Mitigating Bias via Algorithms with Fairness Guarantees
Abstract
The rapid integration of automated decision-making systems in critical domains such as resume screening, loan approval, content recommendation, and disaster containment has raised significant concerns regarding biases in these systems. This research investigates both theoretical and practical aspects of fairness in machine learning models, proposing novel fairness definitions and algorithmic frameworks that mitigate bias while maintaining performance.
Ranking systems shape decision-making across various fields but often introduce biases disproportionately affecting underrepresented groups. In applications like resume screening, ensuring fair representation in expectation is insufficient or even unlawful. We propose a novel randomized ranking algorithm that produces group-fair rankings by sampling from a probability distribution satisfying the natural fair ranking axioms we define. We further show that our sampler enables in-processing for ex-post fairness in learning-to-rank systems. Experiments on real-world datasets, such as credit risk assessments and student admissions, demonstrate that our approach effectively balances fairness and accuracy.
Ensuring fairness requires addressing group fairness (equitable treatment across demographic groups) and individual fairness (similar treatment for similar individuals). Given group fairness constraints in ranking, we first define underranking—a phenomenon where meritorious individuals are systematically pushed down in rankings to satisfy the group fairness constraints. We prove a theoretical lower bound on underranking and propose an efficient post-processing algorithm with simultaneous group fairness and underranking guarantees comparable to the lower bound. We also give an efficient algorithm that samples rankings from a distribution over group-fair rankings that also satisfies probabilistic individual fairness. Empirical results show that our algorithm achieves both fairness notions while outperforming state-of-the-art baselines. Extending beyond ranking, we propose a novel algorithm for fairness in graph min-cut problems, with theoretical and experimental validation.

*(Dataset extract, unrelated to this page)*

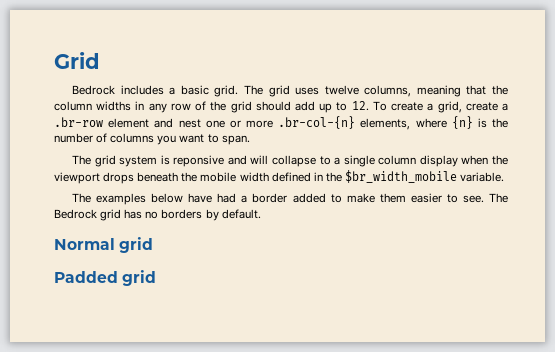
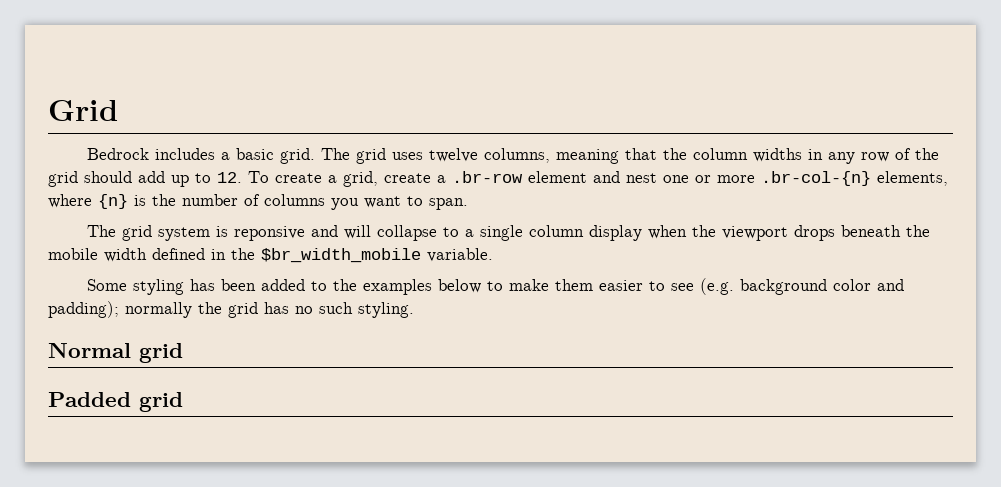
- The examples below have had a border added to make them easier to see. The Bedrock grid has no borders by default.
+ Some styling has been added to the examples below to make them easier to see (e.g. background color and padding); normally the grid has no such styling.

Beyond traditional fairness constraints, we explore error-based fairness, ensuring that different groups incur a fair error distribution. Inspired by socially-fair clustering (Ghadiri et al., 2021; Abbasi et al., 2021), we develop approximation algorithms for socially-fair (k,z) clustering (including k-median, k-means, and socially-fair linear subspace clustering) using strong coresets. Experimental evaluations validate their effectiveness in mitigating bias. In ranking, we introduce a cascaded-norm objective function for fair error measurement in settings where the ranker learns from noisy pairwise preferences. We establish theoretical lower bounds for both group-blind and group-aware fair ranking algorithms, showing that our group-blind algorithm nearly matches the sample complexity lower bound. In contrast, our group-aware approach achieves better sample complexity in real-world experiments.